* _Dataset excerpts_
Start of Block

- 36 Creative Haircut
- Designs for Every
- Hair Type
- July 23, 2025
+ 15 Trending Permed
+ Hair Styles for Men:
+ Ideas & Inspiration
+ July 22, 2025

End of Block

* _Work instruction_
Nothing in the data may be omitted; transcribe it exactly.

* _Output_
- 36 Creative Haircut
- Designs for Every
- Hair Type
- July 23, 2025
+ 15 Trending Permed
+ Hair Styles for Men:
+ Ideas & Inspiration
+ July 22, 2025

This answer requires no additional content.